(Image comparison data)
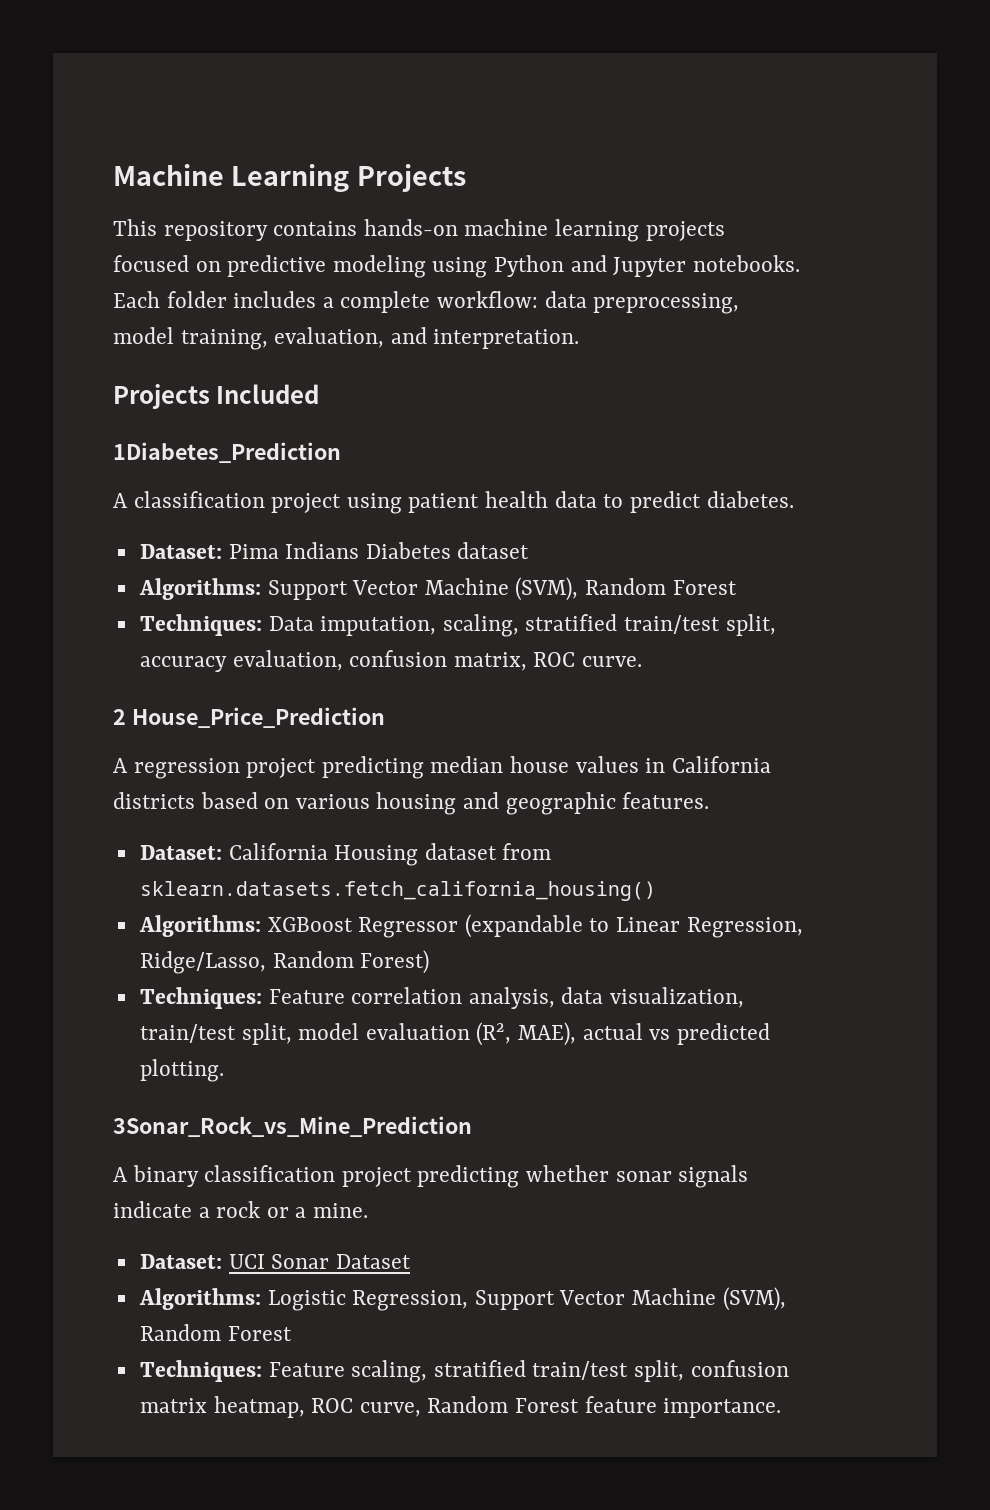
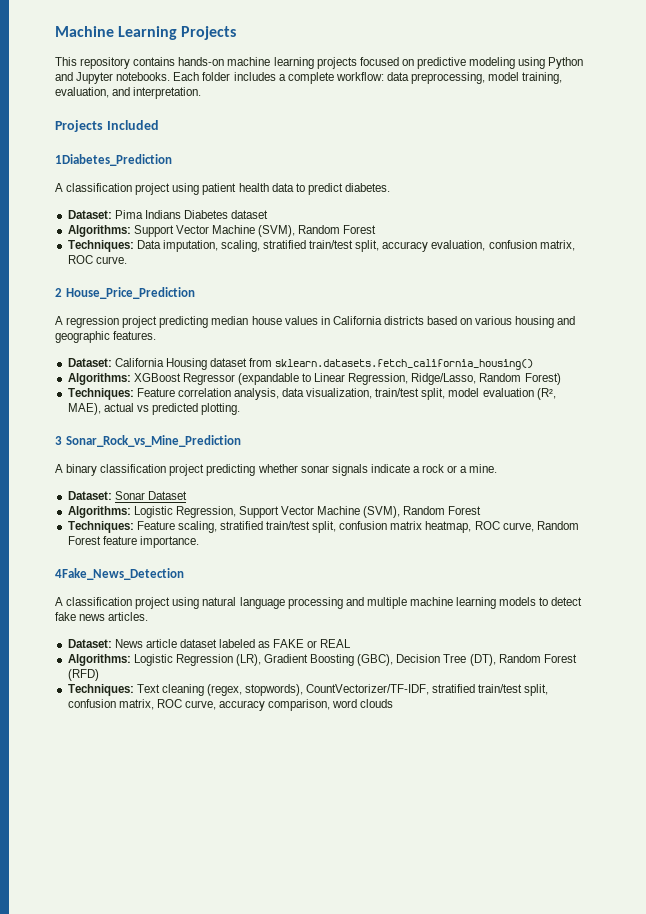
- 3Sonar_Rock_vs_Mine_Prediction
+ 3 Sonar_Rock_vs_Mine_Prediction
- Dataset: UCI Sonar Dataset
+ Dataset: Sonar Dataset
+ 4Fake_News_Detection
+ A classification project using natural language processing and multiple machine learning models to detect fake news articles.
+ Dataset: News article dataset labeled as FAKE or REAL
+ Algorithms: Logistic Regression (LR), Gradient Boosting (GBC), Decision Tree (DT), Random Forest (RFD)
+ Techniques: Text cleaning (regex, stopwords), CountVectorizer/TF-IDF, stratified train/test split, confusion matrix, ROC curve, accuracy comparison, word clouds

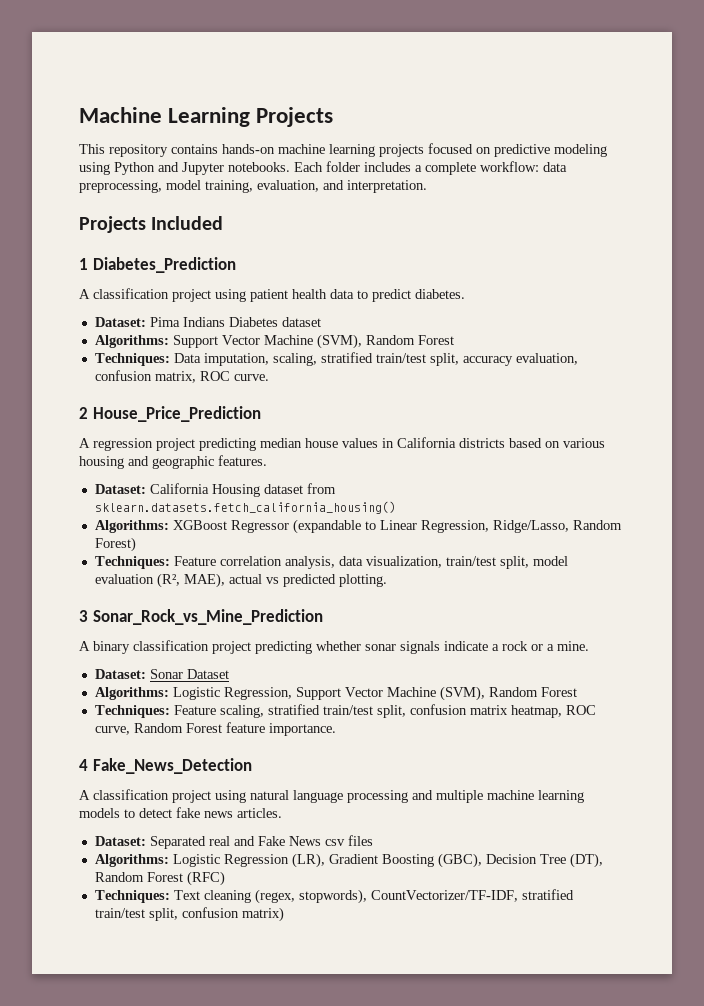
- 1Diabetes_Prediction
+ 1 Diabetes_Prediction
- 4Fake_News_Detection
+ 4 Fake_News_Detection
- Dataset: News article dataset labeled as FAKE or REAL
+ Dataset: Separated real and Fake News csv files
- Algorithms: Logistic Regression (LR), Gradient Boosting (GBC), Decision Tree (DT), Random Forest (RFD)
+ Algorithms: Logistic Regression (LR), Gradient Boosting (GBC), Decision Tree (DT), Random Forest (RFC)
- Techniques: Text cleaning (regex, stopwords), CountVectorizer/TF-IDF, stratified train/test split, confusion matrix, ROC curve, accuracy comparison, word clouds
+ Techniques: Text cleaning (regex, stopwords), CountVectorizer/TF-IDF, stratified train/test split, confusion matrix)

**Exercise requirements**
Note each line of the entries that has "Techniques" in it, and copy those lines.

**Written reply**
+ Techniques: Text cleaning (regex, stopwords), CountVectorizer/TF-IDF, stratified train/test split, confusion matrix, ROC curve, accuracy comparison, word clouds
- Techniques: Text cleaning (regex, stopwords), CountVectorizer/TF-IDF, stratified train/test split, confusion matrix, ROC curve, accuracy comparison, word clouds
+ Techniques: Text cleaning (regex, stopwords), CountVectorizer/TF-IDF, stratified train/test split, confusion matrix)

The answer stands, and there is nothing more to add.